The other day Todd and I were having a conversation about the devotional books I am writing. I said something to him that seemed to catch him off guard. (How this could possibly get by him in 33 years of marriage I don’t know…but there’s that!)
I told him that I had ‘zero’ confidence in myself.
That revelation came about as we were discussing a new devotional I’m working on, and how it fits with our ministry. He’s a strategic thinker, and he’s already counting the cost of printing more devotionals, and how we will get them into people’s hands, so they don’t just sit on the shelf. Now I appreciate my thinker-husband. (I know…he’s such a talker you wouldn’t know he’s a thinker!) But when he says things like that, my natural feelings of inadequacy automatically kick in, and I hear the voices in my head saying, “Well, why don’t you just stop writing? Other writers are more talented and can communicate more effectively. There’s no reason for you to be doing this.”
Of course, this is not what he was communicating at all. I just jumped to a wrong conclusion, based on my feelings. We talked it out, and I admitted (maybe for the first time out loud) how insecure I am about myself and any ability to write or serve or lead or teach. Pretty much, there’s an inner battle raging at any given time inside my head and heart: a battle between the weakness of the flesh and the strength of God’s Spirit.
Are we supposed to have confidence in ourselves? Paul says in Philippians 3:3 we should put no confidence in the flesh. Here is talking about the worthlessness of our works in relation to the treasure of knowing Christ, that any accomplishment on our part pales in comparison. I know this very well. I could write a best-selling book and make lots of money, but if it only brought attention to me, and gave me worldly success, it would be meaningless. Only when our work gives glory to God does it take on meaning.
Feelings of inadequacy are a good thing when they cause us to recognize that God is fully adequate!
The parable of the talents in Matthew 25:14-30 tells us how to handle inadequate feelings. Briefly, here’s the story.
The master goes on a journey, but before he leaves, he entrusts three of his servants with his possessions. One receives five talents, one receives two talents, and the third receives one talent. These were given according to their ability. In other words, the master knows his people, and distributes the responsibility for the talent based on their ability to manage it.
Two of the servants immediately go and “invest” their talents, with the result of 100% increase. The five becomes ten, the two becomes four. But the one with the least talent buries it. Literally, he digs a hole and hides what was entrusted to him.
When the master returns, after a long time, he calls them to account for what he has given them. The two who invested their talents are commended as faithful servants and given more responsibility. But the one who hid his talent is reprimanded as wicked and lazy and loses his position as a servant.
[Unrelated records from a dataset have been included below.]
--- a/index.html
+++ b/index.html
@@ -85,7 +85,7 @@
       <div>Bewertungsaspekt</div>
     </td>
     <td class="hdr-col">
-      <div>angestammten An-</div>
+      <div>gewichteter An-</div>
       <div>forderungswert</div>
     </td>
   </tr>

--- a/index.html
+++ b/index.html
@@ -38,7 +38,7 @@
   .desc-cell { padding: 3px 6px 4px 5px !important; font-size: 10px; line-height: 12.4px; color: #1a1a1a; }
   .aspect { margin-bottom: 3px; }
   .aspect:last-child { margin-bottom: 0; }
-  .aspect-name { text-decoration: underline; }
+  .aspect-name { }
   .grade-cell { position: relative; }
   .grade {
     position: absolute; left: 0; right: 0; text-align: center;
What’s the moral of the story? Here’s two lessons that I can see in this parable.
The talent belongs to the master.
The original meaning of the Greek word translated as “talent” is “something weighed.” In other words, it’s something that belongs to the master that “tips the scales” on your account. We can call it a gift, or special ability, or simply, a talent in the modern sense of the word. The key to remember is that it belongs to the master, not us. We are simply the steward of the talent, and we will one day be called to give an account of how we used what was placed in our possession. We are not given talents to bring glory to ourselves; we are to invest them so that the master benefits.
The “amount of return” is irrelevant.
The wicked servant was told that he could have at least put his money in the bank to receive interest, even if he was afraid he would lose by investing it. Talents are distributed according to the ability of the one who receives it. God has not gifted us to be in competition with one another. He calls us only to be faithful with what we are given.
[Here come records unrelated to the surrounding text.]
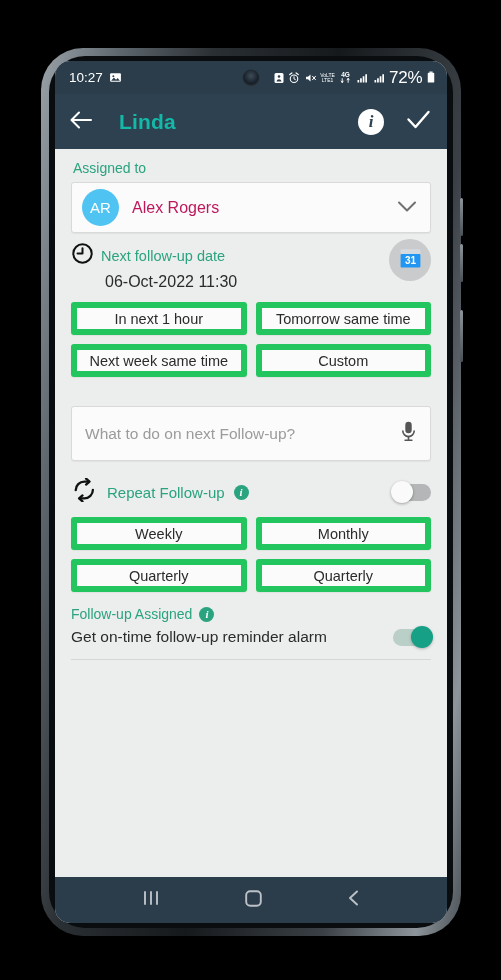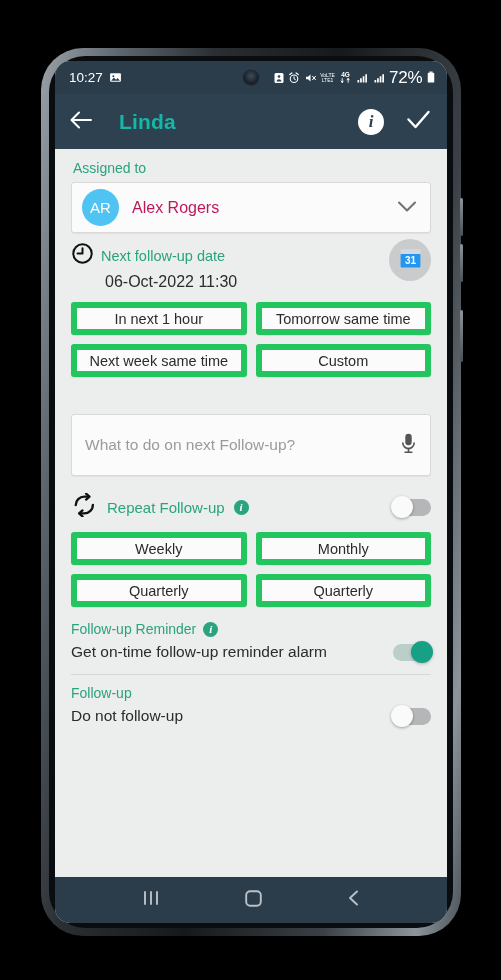--- a/index.html
+++ b/index.html
@@ -158,11 +158,11 @@
 
   
   #note-input-wrap {
-    margin-top: 37px;
+    margin-top: 29px;
     background: #fbfbfb;
     border: 1px solid #d9d9d9;
     border-radius: 3px;
-    height: 62px;
+    height: 55px;
     display:flex; align-items:center;
     padding: 0 13px 0 13px;
     box-shadow: 0 1px 1px rgba(0,0,0,.05);

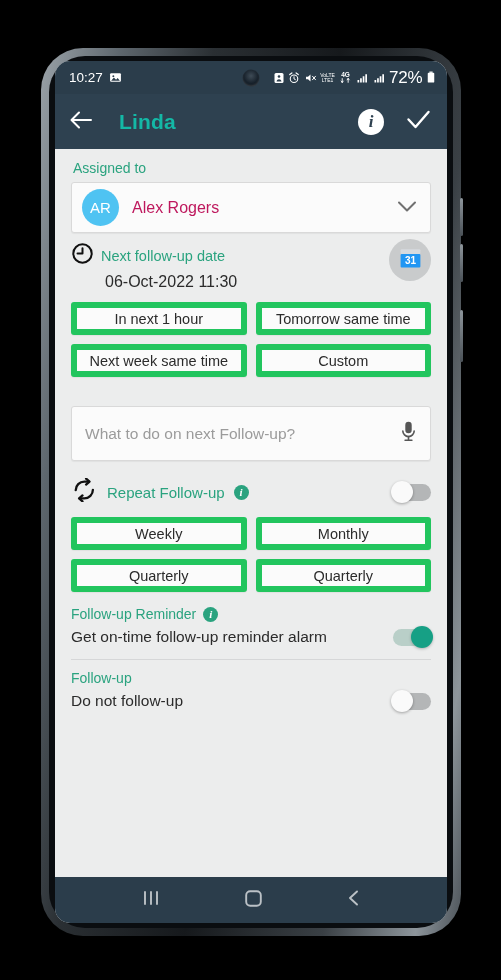--- a/index.html
+++ b/index.html
@@ -423,7 +423,7 @@
 
       <div class="section setting-block">
         <div class="setting-head">
-          <span class="label-teal">Follow-up Reminder</span>
+          <span class="label-teal">Follow-up Assigned</span>
           <span class="info-dot">i</span>
         </div>
         <div class="setting-row">

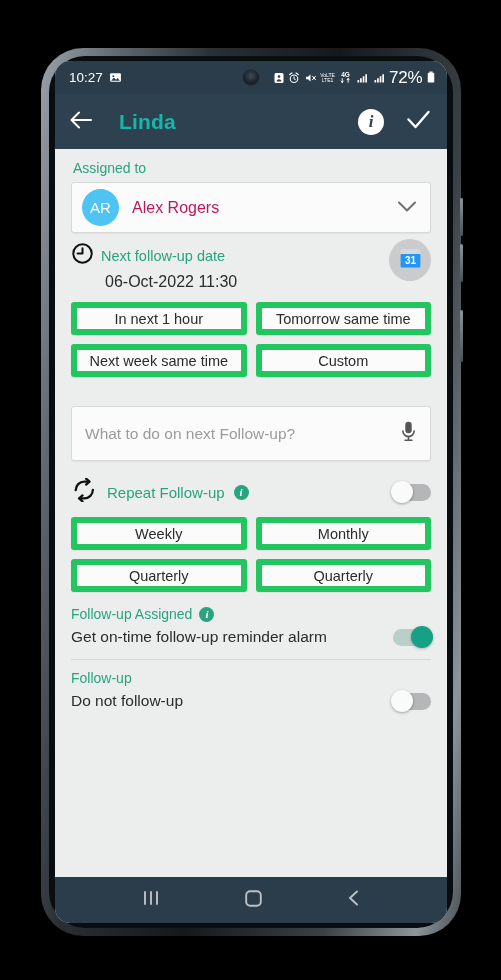--- a/index.html
+++ b/index.html
@@ -435,17 +435,6 @@
         <div class="divider"></div>
       </div>
 
-      <div class="section" style="padding-top:10px;">
-        <div class="setting-head">
-          <span class="label-teal">Follow-up</span>
-        </div>
-        <div class="setting-row">
-          <span class="setting-text">Do not follow-up</span>
-          <span class="toggle off">
-            <span class="knob"></span>
-          </span>
-        </div>
-      </div>
 
     </div>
You see, it doesn’t matter if I feel inadequate or insecure. The issue is, will I be faithful to use the talent that I believe God has given me, and leave the return on my investment to Him?
It doesn’t matter if there are a thousand others in the world who can speak more eloquently, write more beautifully, communicate more effectively, teach more powerfully, or serve more passionately. It only matters that we are faithful to do what God lays on our side of the scales.
I call this recognizing my own little corner of kingdom work and offering it up to God as a sacrifice for Him to do whatever He wants to do with it. I’m just one voice. You are too. But as faithful servants of the Master, we must set aside our feelings of inadequacy and trust that the Master has given us exactly what He knows we are capable of doing.
What has God placed on our scale?
How will we steward it so that it brings the Master a return?
Will we have Spirit-led courage, or will we dig a hole and hide what is entrusted to us?
Something to think about!
Philippians 2:13 – For it is God who is at work in you, both to will and to work for His good pleasure.